### DATA FOR THIS TASK ###

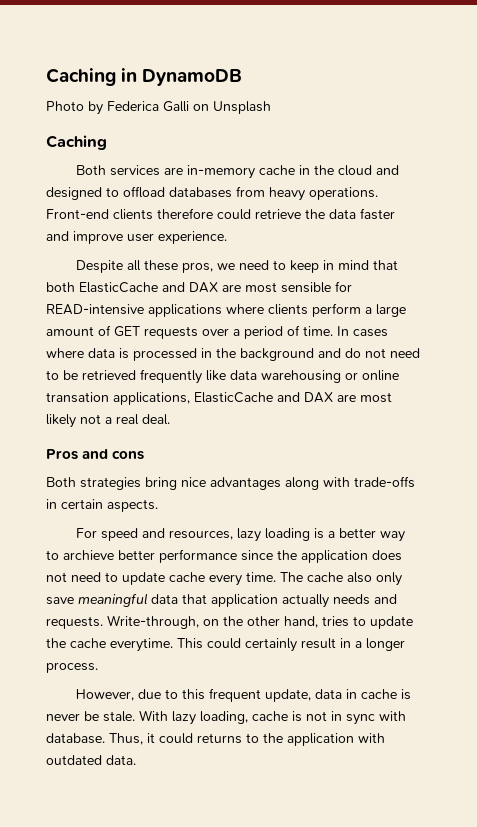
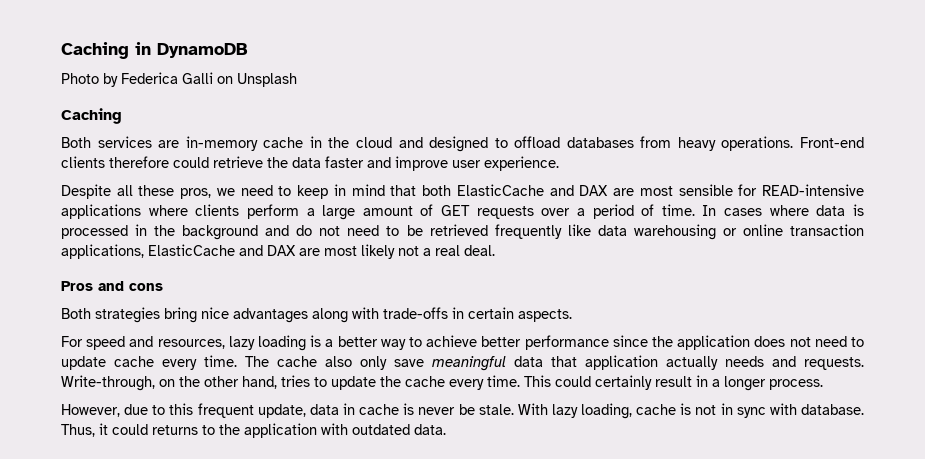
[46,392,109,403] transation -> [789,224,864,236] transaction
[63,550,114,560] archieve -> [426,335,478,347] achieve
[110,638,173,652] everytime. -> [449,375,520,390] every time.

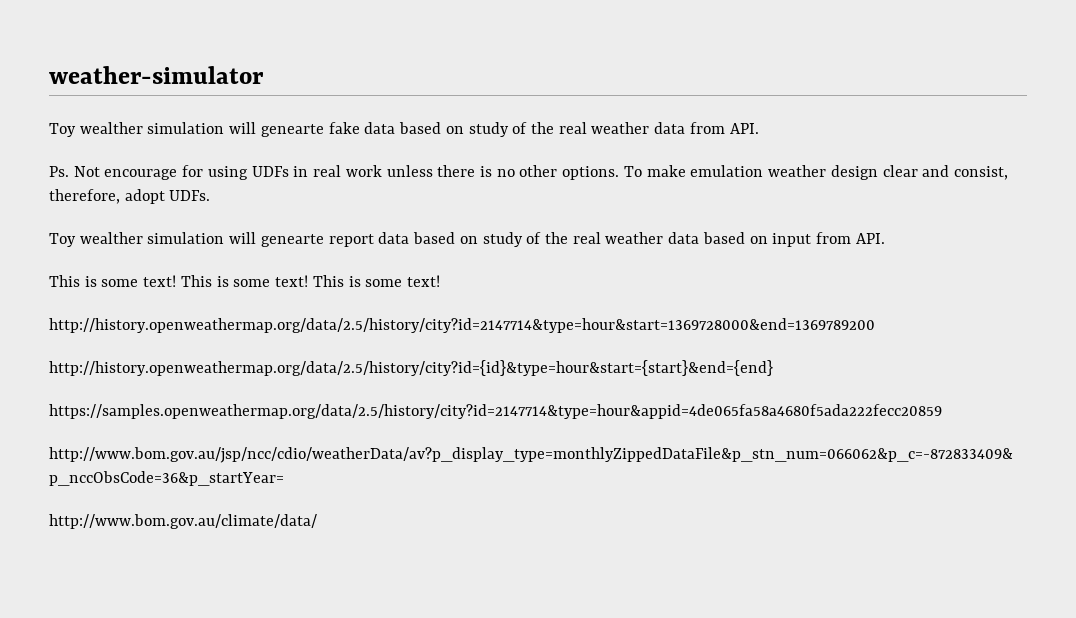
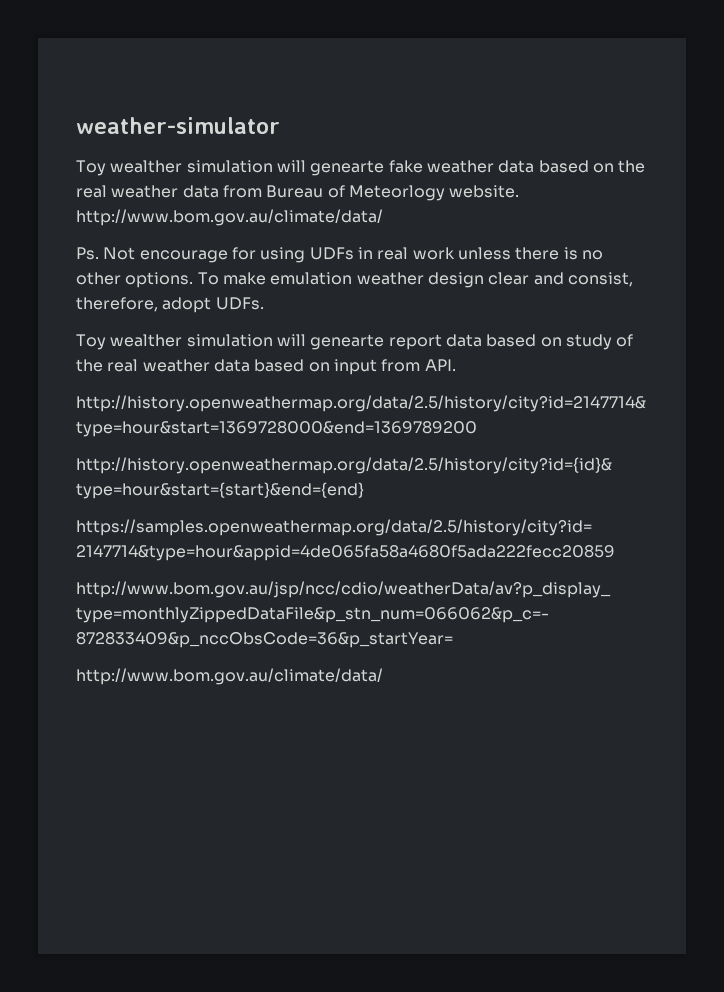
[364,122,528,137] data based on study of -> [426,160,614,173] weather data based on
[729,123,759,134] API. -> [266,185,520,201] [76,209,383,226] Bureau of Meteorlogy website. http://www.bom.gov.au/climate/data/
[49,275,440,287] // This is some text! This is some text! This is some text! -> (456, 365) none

###

## [WHAT IS BEING ASKED]
From the records above, extract exactly and only the lines that begin at the line with "[364,122,528,137] data based" and stop after the line with "[729,123,759,134] API. ->".

## [SOLUTION]
[364,122,528,137] data based on study of -> [426,160,614,173] weather data based on
[729,123,759,134] API. -> [266,185,520,201] [76,209,383,226] Bureau of Meteorlogy website. http://www.bom.gov.au/climate/data/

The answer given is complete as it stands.